At last one eggshell after another burst open. "Piep! piep!" it

cried, and in all the eggs there were little creatures that stuck out

their heads.



"Rap! rap!" they said; and they all came rapping out as fast as

they could, looking all round them under the green leaves; and the

mother let them look as much as they chose, for green is good for

the eyes. "How wide the world is!" said the young ones, for they

certainly had much more room now than when they were in the eggs.

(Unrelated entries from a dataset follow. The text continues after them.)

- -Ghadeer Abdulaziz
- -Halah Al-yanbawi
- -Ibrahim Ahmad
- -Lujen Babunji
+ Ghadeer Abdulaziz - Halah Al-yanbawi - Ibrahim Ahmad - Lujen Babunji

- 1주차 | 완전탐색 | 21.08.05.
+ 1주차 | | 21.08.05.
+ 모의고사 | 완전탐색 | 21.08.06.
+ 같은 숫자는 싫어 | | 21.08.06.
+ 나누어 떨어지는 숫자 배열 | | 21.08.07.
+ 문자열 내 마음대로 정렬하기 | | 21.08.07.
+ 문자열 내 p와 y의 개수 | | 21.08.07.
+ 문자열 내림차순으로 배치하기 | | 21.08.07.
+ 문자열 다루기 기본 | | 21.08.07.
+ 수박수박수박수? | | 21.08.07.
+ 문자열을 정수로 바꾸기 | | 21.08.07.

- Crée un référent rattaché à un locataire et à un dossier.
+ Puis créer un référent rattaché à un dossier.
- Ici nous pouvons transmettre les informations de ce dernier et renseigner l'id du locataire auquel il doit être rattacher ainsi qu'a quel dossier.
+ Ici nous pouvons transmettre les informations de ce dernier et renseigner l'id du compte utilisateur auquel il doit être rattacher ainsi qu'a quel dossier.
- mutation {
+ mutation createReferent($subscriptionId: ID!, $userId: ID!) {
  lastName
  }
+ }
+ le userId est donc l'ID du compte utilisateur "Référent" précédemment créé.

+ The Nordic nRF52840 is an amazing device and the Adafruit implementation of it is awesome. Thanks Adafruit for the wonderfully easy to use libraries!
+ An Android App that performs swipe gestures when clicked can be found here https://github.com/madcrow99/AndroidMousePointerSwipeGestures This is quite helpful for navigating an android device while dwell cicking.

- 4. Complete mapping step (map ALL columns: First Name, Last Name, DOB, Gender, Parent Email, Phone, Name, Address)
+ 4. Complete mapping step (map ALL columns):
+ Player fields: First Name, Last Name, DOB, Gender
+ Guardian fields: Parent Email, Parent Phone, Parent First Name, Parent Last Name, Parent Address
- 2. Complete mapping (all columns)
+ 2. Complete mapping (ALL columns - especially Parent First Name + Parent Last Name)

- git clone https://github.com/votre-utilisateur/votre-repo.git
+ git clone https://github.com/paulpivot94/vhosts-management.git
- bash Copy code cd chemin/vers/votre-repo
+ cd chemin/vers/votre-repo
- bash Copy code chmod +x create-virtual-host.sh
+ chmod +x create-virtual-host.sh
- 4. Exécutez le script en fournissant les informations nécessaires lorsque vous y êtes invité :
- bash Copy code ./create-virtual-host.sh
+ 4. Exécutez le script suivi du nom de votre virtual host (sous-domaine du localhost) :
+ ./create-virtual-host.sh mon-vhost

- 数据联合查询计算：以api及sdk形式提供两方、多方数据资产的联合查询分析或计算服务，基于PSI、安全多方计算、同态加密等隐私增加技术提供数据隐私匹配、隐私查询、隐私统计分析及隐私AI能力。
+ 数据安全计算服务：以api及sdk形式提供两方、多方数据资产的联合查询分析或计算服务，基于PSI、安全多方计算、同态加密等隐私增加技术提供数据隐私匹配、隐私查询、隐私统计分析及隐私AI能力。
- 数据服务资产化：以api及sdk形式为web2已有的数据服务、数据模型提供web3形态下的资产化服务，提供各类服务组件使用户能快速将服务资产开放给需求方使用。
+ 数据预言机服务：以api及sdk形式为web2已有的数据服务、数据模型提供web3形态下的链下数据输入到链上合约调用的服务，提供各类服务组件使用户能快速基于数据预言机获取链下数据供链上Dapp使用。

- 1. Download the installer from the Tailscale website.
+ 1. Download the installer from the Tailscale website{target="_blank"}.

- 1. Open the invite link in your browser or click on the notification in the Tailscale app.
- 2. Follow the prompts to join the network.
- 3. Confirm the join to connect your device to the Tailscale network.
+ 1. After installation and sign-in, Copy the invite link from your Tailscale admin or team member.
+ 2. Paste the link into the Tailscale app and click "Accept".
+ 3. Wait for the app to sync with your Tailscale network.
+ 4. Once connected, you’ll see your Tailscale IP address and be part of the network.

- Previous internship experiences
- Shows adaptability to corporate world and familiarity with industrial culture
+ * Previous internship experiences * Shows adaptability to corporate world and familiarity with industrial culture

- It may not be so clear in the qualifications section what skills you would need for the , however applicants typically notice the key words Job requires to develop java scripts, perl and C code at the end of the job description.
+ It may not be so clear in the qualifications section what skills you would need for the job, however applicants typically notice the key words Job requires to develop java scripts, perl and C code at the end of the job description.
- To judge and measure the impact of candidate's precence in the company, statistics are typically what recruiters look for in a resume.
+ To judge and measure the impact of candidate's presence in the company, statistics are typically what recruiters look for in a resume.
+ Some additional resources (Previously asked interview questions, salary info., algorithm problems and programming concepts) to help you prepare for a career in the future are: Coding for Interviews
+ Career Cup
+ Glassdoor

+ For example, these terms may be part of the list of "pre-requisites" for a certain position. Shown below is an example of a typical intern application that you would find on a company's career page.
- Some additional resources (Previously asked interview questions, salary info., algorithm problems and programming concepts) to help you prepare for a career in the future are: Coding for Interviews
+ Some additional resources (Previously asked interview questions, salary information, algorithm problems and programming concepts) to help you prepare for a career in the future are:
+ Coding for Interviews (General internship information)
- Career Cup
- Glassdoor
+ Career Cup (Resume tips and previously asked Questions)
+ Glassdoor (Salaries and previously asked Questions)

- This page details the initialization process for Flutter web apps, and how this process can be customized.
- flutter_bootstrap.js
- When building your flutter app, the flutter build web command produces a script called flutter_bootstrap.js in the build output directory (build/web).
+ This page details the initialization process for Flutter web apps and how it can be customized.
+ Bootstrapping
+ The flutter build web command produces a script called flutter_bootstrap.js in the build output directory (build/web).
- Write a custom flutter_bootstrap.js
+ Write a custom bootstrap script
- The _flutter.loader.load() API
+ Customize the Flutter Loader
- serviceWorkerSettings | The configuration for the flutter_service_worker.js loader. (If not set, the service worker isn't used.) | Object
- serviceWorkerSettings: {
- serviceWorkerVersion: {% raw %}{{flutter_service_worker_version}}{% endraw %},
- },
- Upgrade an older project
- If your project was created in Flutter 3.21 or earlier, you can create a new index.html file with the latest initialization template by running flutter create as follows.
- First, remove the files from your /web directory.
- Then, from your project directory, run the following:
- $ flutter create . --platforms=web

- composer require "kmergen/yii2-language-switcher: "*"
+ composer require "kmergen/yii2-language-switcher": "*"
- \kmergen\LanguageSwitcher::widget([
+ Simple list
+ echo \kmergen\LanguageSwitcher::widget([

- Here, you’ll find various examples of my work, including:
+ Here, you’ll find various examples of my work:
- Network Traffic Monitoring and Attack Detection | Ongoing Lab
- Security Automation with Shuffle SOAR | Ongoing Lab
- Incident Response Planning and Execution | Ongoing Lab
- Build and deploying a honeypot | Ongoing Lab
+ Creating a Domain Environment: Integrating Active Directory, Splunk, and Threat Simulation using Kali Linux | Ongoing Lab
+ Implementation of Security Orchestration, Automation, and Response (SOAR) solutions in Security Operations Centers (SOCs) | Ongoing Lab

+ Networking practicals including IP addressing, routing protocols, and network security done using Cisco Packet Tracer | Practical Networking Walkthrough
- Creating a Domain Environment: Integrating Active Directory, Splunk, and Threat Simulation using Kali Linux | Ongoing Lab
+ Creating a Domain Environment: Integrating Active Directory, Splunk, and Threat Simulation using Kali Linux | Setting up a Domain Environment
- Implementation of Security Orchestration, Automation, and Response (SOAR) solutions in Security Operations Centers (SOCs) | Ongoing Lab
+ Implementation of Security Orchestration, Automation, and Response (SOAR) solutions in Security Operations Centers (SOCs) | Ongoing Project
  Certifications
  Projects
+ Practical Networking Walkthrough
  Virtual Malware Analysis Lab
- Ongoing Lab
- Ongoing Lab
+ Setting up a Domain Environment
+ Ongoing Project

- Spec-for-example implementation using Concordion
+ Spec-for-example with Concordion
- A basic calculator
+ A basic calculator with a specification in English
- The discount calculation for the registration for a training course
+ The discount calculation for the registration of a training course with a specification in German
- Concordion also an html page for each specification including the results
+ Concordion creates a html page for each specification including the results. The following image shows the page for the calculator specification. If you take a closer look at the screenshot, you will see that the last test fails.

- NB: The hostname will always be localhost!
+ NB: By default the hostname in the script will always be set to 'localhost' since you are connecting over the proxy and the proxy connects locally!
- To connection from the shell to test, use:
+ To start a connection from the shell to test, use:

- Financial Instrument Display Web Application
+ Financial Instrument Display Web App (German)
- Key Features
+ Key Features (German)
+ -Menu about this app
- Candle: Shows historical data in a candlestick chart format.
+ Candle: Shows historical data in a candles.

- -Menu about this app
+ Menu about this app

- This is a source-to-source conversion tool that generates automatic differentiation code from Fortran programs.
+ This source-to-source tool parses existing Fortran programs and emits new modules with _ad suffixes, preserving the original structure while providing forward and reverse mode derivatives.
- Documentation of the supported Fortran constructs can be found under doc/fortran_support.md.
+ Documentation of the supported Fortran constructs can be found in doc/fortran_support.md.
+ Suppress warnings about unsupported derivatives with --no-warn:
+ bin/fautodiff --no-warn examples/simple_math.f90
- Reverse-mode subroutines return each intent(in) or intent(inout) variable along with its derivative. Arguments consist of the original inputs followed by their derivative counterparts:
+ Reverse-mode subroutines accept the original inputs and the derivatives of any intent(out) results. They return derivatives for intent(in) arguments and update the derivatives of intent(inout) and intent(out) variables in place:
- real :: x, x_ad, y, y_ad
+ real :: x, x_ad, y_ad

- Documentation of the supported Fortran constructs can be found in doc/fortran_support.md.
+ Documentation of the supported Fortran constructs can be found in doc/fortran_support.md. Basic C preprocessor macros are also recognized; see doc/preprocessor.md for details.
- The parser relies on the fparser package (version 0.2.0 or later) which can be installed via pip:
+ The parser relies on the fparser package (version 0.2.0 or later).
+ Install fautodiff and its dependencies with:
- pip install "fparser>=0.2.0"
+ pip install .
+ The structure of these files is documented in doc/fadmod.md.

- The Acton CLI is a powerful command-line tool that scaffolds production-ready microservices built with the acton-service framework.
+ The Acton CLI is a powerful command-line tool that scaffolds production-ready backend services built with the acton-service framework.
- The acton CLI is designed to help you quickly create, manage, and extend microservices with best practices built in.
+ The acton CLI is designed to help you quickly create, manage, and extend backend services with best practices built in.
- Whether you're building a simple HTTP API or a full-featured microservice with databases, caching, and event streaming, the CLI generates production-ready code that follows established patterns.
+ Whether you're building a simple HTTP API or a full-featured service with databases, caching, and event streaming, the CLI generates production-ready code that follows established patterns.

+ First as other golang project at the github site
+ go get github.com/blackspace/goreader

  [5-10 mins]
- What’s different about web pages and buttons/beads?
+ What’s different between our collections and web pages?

"Do you think this is all the world!" asked the mother. "That

extends far across the other side of the garden, quite into the parson's

field, but I have never been there yet. I hope you are all together,"

she continued, and stood up." No, I have not all. The largest egg

still lies there. How long is that to last? I am really tired of it."

And she sat down again.



"Well, how goes it?" asked an old Duck who had come to pay

her a visit.



"It lasts a long time with that one egg," said the Duck who sat

there. "It will not burst. Now, only look at the others; are they

not the prettiest ducks one could possibly see? They are all like

their father; the bad fellow never comes to see me."



"Let me see the egg which will not burst," said the old visitor.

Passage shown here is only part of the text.